Date: Tue, 25 Jan 2005 21:09:22 +0000

Hi Al,

> I provided some specific
> values in previous posts that gave the specific ACE flag values in question
> that differed, yet you seem to be ignoring that aspect of the issue I am
> trying to understand here.

No, I'm not ignoring it - I've got the print-out in front of me, but I
was hoping to be able to test a profile on one of my own machines to see
if I got the same results. It's not exactly easy to create a set of
folders with the exact permissions, flags and masks that you posted in
the example. How am I supposed to test it if I can't re-create it?
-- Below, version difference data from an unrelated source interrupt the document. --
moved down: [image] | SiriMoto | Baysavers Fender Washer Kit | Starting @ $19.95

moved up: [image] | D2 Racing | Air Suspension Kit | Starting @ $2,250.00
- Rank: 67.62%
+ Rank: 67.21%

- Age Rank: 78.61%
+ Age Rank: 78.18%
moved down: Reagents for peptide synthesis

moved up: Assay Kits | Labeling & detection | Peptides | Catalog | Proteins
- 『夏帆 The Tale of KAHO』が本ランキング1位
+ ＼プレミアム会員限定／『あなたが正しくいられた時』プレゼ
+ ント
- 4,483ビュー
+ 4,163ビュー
Anyway, here's a few thoughts:

I'm assuming all your numeric data is in hex? The ACE_FLAGS usually
define the type of inheritance. Note that this can even apply to HOW the
object was created in the first place. In the "Jon" profile you have
some aceflags of 0. This agrees with CACLS - note that the first three
entries for Jon end with ':F' in CACLS - no inheritance at all. In
Windows 2000, this usually DOES show up in the GUI - if you check the
parent folder of such an object it will have a tick box at the foot of
the "View/Edit" dialog. However, maybe if the object was created
programatically, and hard-coded permissions were set, this tick box
would not be ticked, because the parent object would not know what's
going on below...

In the case of the accessmask, it appears they are all identical
(001F01FF full control), except for the last 3 of the Jon profile which
are showing as "Generic full control". The difference between "ordinary
full control" and "generic full control" is somewhat unclear, and almost
certainly cannot be displayed in the GUI of Win2k or XP!

You are therefore right in saying the GUI cannot display all possible
combinations. I'm guessing the reason is related to having to restrict
the GUI to combinations of ACEs that can sensibly be adjusted by a user.